══ GIVEN DATA ══
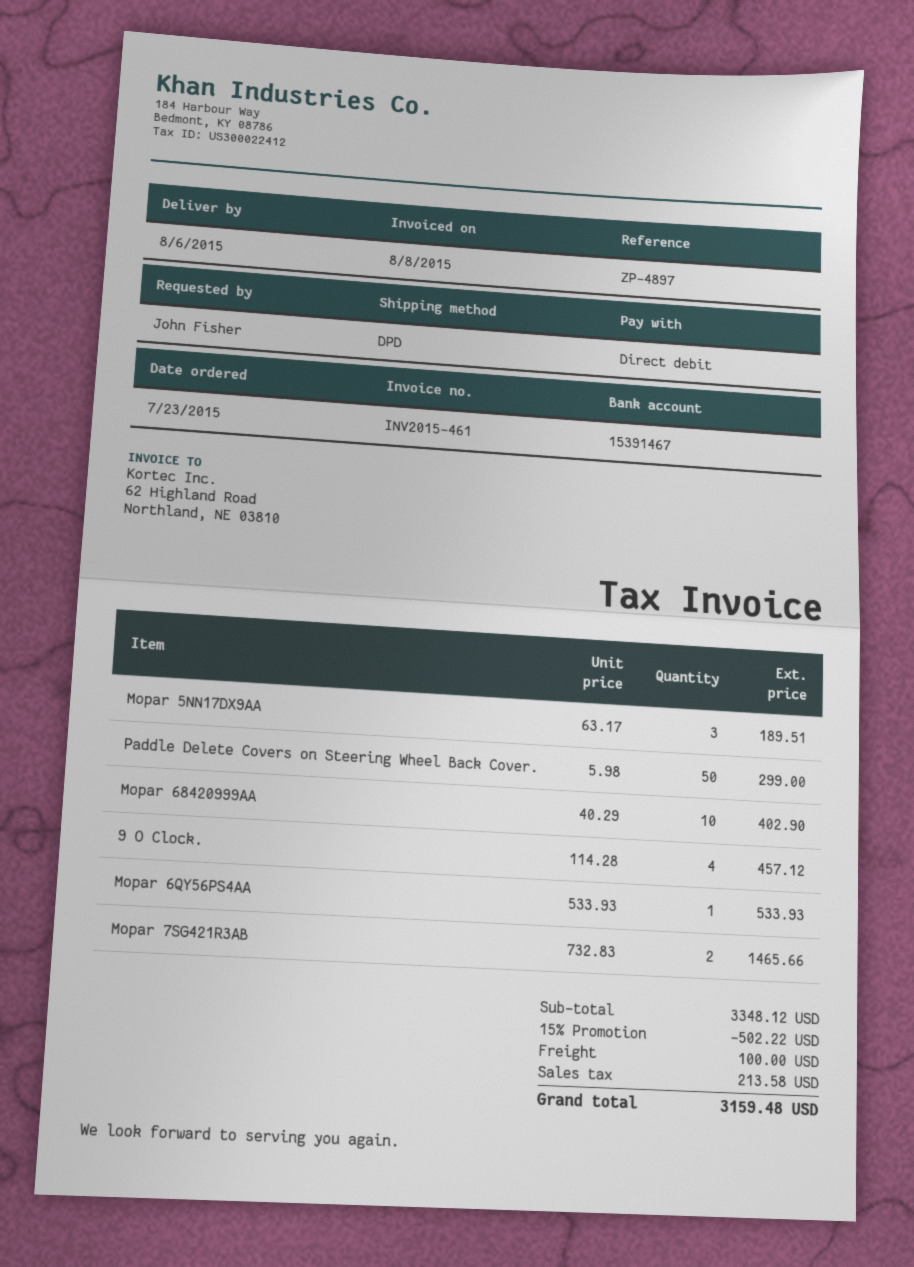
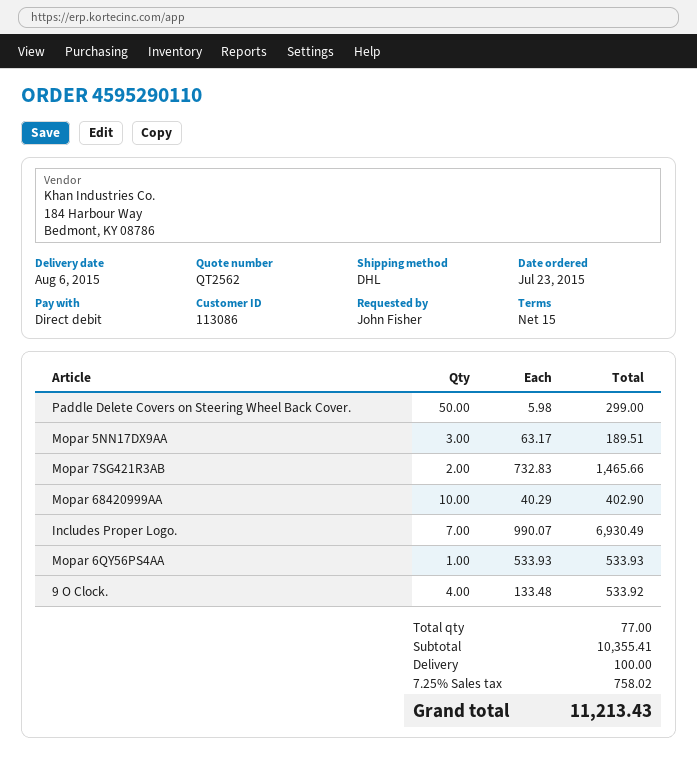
shipping method: DPD -> DHL
9 O Clock.: 4 x 114.28 = 457.12 -> 4 x 133.48 = 533.92
Includes Proper Logo.: none -> 7 x 990.07 = 6930.49
subtotal: 3348.12 -> 10355.41
discount: 15% = 502.22 -> none
tax: 213.58 -> 758.02
total: 3159.48 -> 11213.43

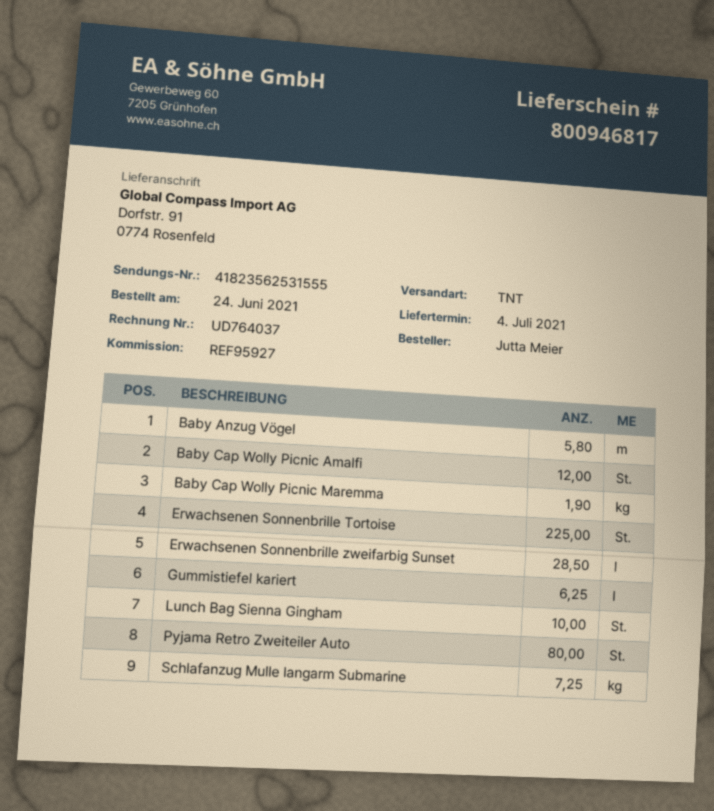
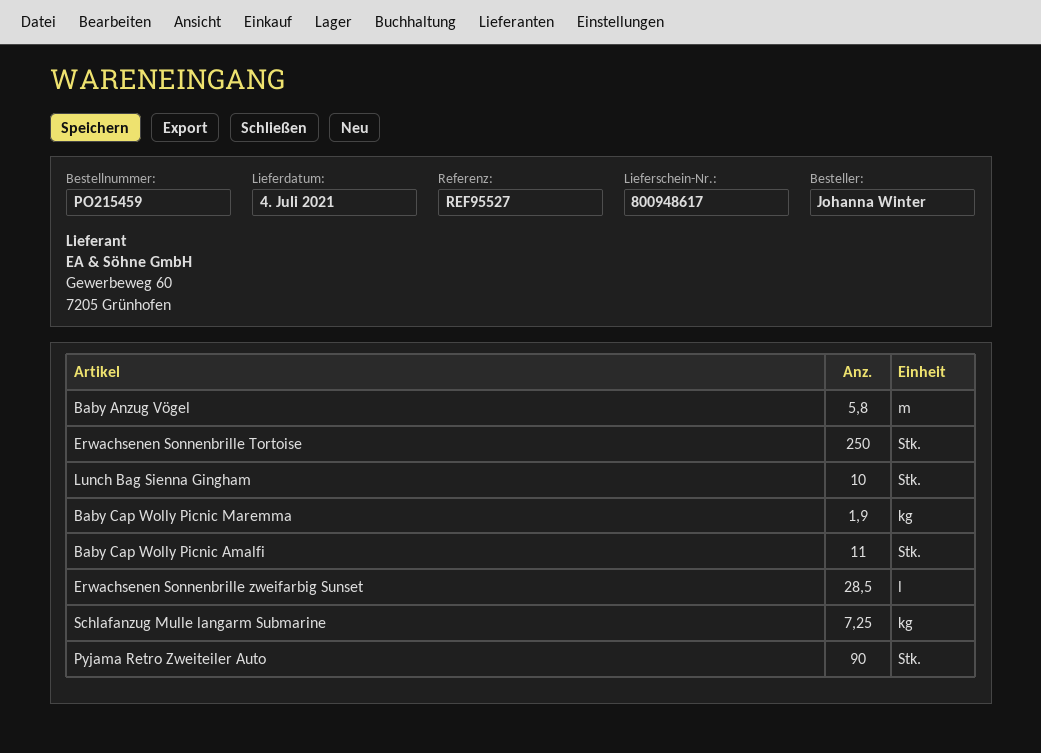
delivery note number: 800946817 -> 800948617
reference: REF95927 -> REF95527
ordered by: Jutta Meier -> Johanna Winter
Baby Cap Wolly Picnic Amalfi: 12 -> 11
Erwachsenen Sonnenbrille Tortoise: 225 -> 250
Gummistiefel kariert: 6.25 -> none
Pyjama Retro Zweiteiler Auto: 80 -> 90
═══
**WORK INSTRUCTION**: Scan the data, and report each line that uses the word "none".

**OUTPUT OF THE EXERCISE**:
Includes Proper Logo.: none -> 7 x 990.07 = 6930.49
discount: 15% = 502.22 -> none
Gummistiefel kariert: 6.25 -> none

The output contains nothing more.